BB: Oh I don't think it'd be as low as 30 because I think we've still got vast areas where there's no cannibalisation and no department store. And one of the advantages of having a big portfolio of stores is the ability to click and collect, and so let's say the internet becomes 20 per cent in 5-10 years' time they're still going to want somewhere to pick it up from and as we're seeing from overseas there's a hell of a lot of click-and-collect taking place as well as a lot of home deliveries so the store portfolio gives you a competitive advantages compared to a pure-play operator. And also remember Australia has two of the top 10 shopping malls in the world and that's because people like to shop.
You know, we've got a significant portfolio of stores and people historically love to have a day out shopping because our shopping centres are quite unique in the world. They've got two discount department stores, two department stores, a couple of hundred speciality, maybe a TAB a pub that goes with it, a child minding area, a cinema and that's something you don't see around the world; people love to shop. And I think also there is still significant market share to be gained in online both in Australia and overseas as we build that business as well.
SB: Thanks Bernie.
BB: Thanks Steve.
– He has never seen the retail environment as volatile as at present, and the equity market is a key driver of day-to-day sales.
– He doesn't think the federal government should provide further economic stimulus, but allow the market to work while avoiding barriers such as new taxes.
– Myer could have maintained its previous guidance through cost cutting in two areas, but chose not to because it was conscious of investing for the future.
– Maintaining exclusivity on some of Myer's top brands is critical to the success of the group's online strategy.
– While Myer aims for online sales growth to reach 8.5 per cent of total sales in the next three to five years, that figure could grow as high as 12 per cent.
– The potential for growth in online sales means there will be an opportunity to further reduce Myer's physical footprint.
Stephen Bartholomeusz: You referred today to the retail environment and you said it was difficult, unpredictable, uncharacteristic. You've been a retailer for a very long time, have you ever experienced retail conditions quite like this?

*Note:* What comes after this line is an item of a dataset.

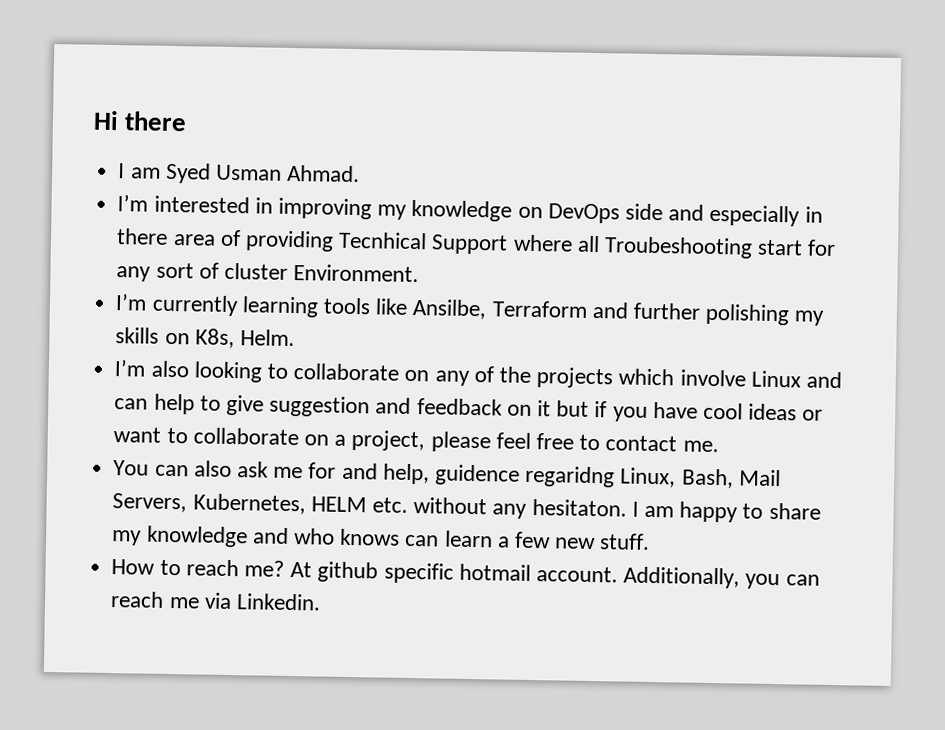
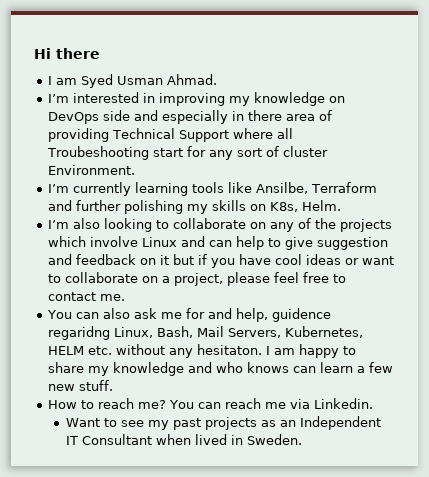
[338,231,428,250] Tecnhical -> [112,128,176,139] Technical
[290,561,781,590] At github specific hotmail account. Additionally, you -> [169,400,195,409] You
(321, 602) none -> [66,416,382,430] [66,434,303,445] // Want to see my past projects as an Independent IT Consultant when lived in Sweden.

Bernie Brookes: No I certainly haven't. I mean we've had periods of time such as related back to the uncertainty associated with Y2K and certainly related back to the introduction of GST and what would be the implications there, and they're probably the only times where I think the front driving window for retailers was a little uncertain. And this is certainly a period where each day when we get our text to look at the sales you just do not know what's going to happen. It's a very, very unusual trading period where there's wild swings in people purchasing, today's equity market has an impact on tomorrow's sales and this is a highly reactionary environment and one that makes it very difficult to drive forward.
SB: I know you and others, including myself look to a whole range of different influences to explain why consumers are so defensive. If you had to point to the single biggest one what would it be?
BB: Oh I think the equity market fallout for me has a sizeable impact. The equity market is an A, B and C customer. The equity market has an impact on superannuation and I think you know although there's not a large percentage of Australians holding shares, there's a large percentage of Australians that see the value of the companies that they work in decreases as well. So the equity market I think has a sizeable impact. And I think the second thing is the uncertainty associated with both the cost of living – the uncertainty associated with the political environment the uncertainty associated with the macroeconomic environment – and when each consumer gets out of bed every morning they're faced with looking at the price of petrol, what's happened in the equity markets, looking at the price of oil and it's a cumulative effect.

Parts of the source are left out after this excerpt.